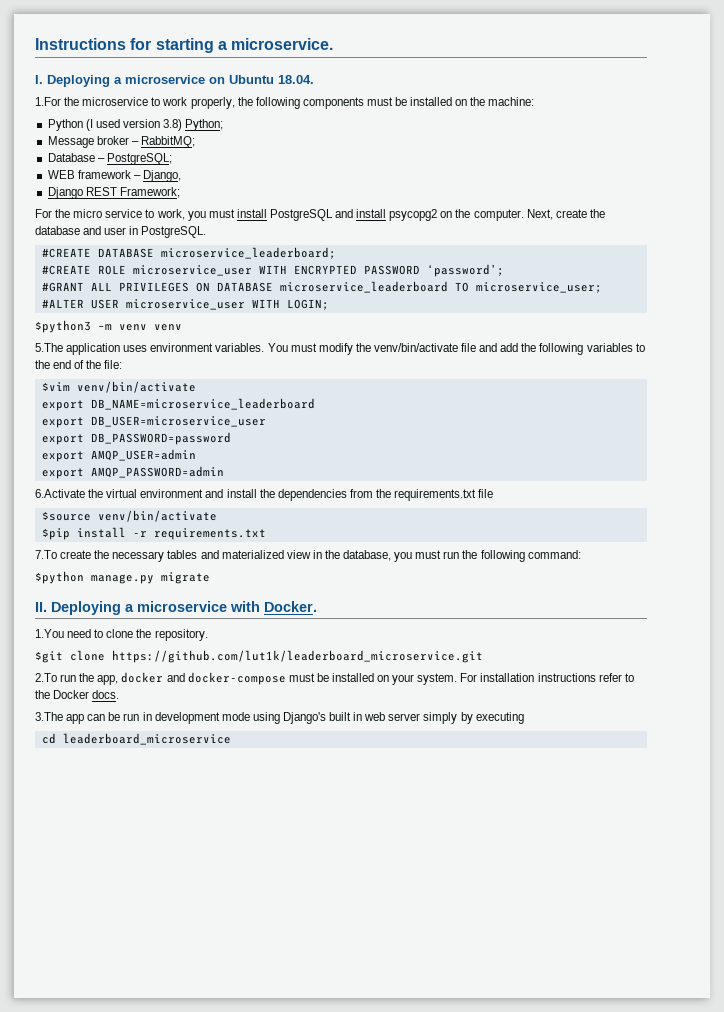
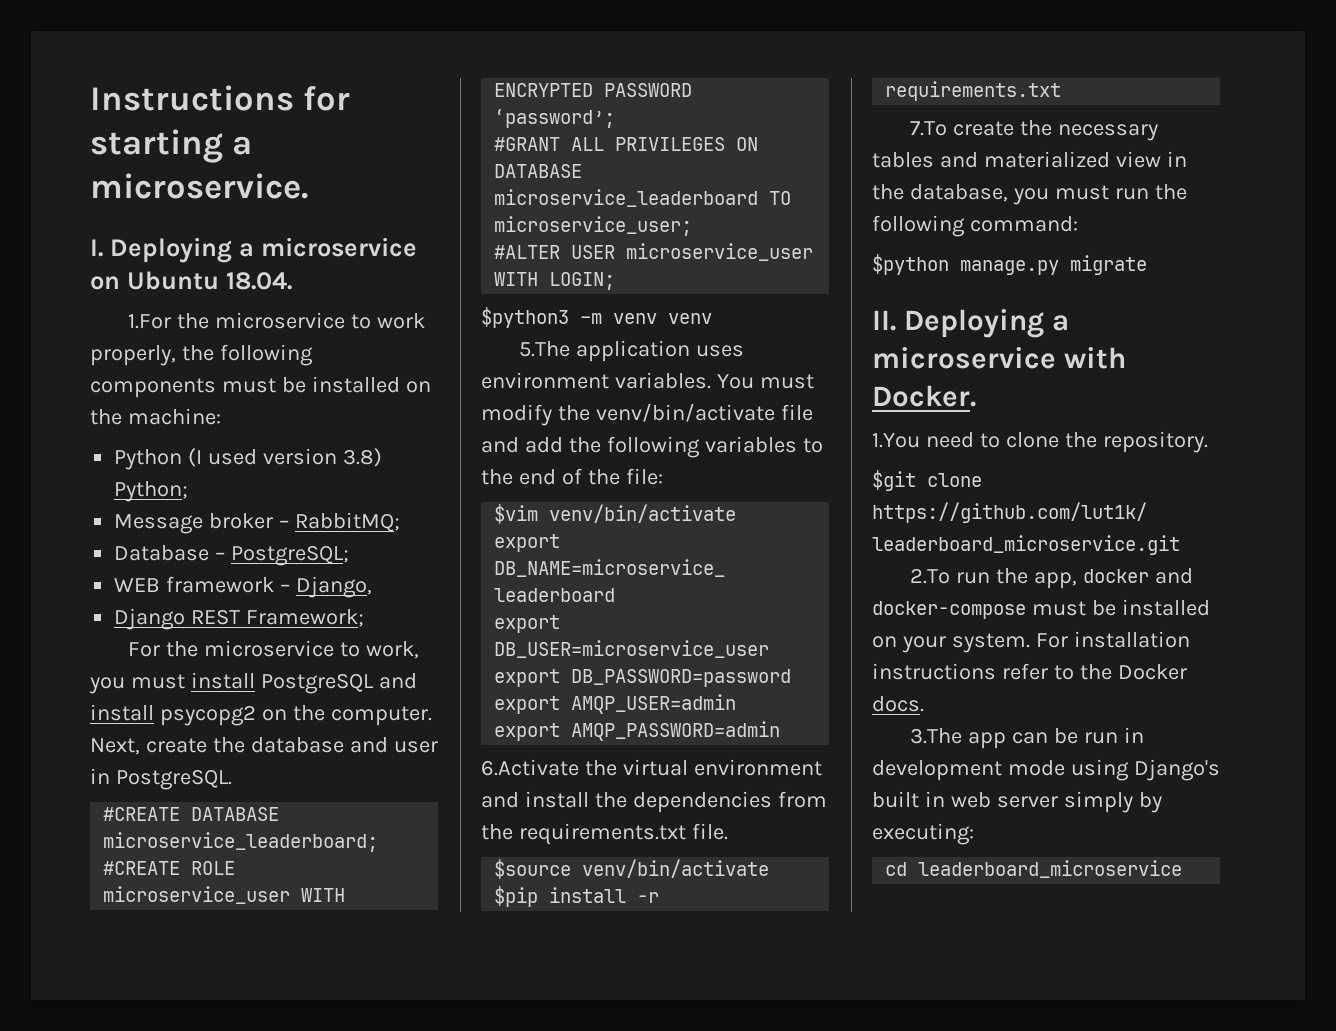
- For the micro service to work, you must install PostgreSQL and install psycopg2 on the computer.
+ For the microservice to work, you must install PostgreSQL and install psycopg2 on the computer.
- 6.Activate the virtual environment and install the dependencies from the requirements.txt file
+ 6.Activate the virtual environment and install the dependencies from the requirements.txt file.
- 3.The app can be run in development mode using Django's built in web server simply by executing
+ 3.The app can be run in development mode using Django's built in web server simply by executing:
---+---
Required action - Word for word, restate the material above; do not carry over the pictures.

Completed task -
- For the micro service to work, you must install PostgreSQL and install psycopg2 on the computer.
+ For the microservice to work, you must install PostgreSQL and install psycopg2 on the computer.
- 6.Activate the virtual environment and install the dependencies from the requirements.txt file
+ 6.Activate the virtual environment and install the dependencies from the requirements.txt file.
- 3.The app can be run in development mode using Django's built in web server simply by executing
+ 3.The app can be run in development mode using Django's built in web server simply by executing:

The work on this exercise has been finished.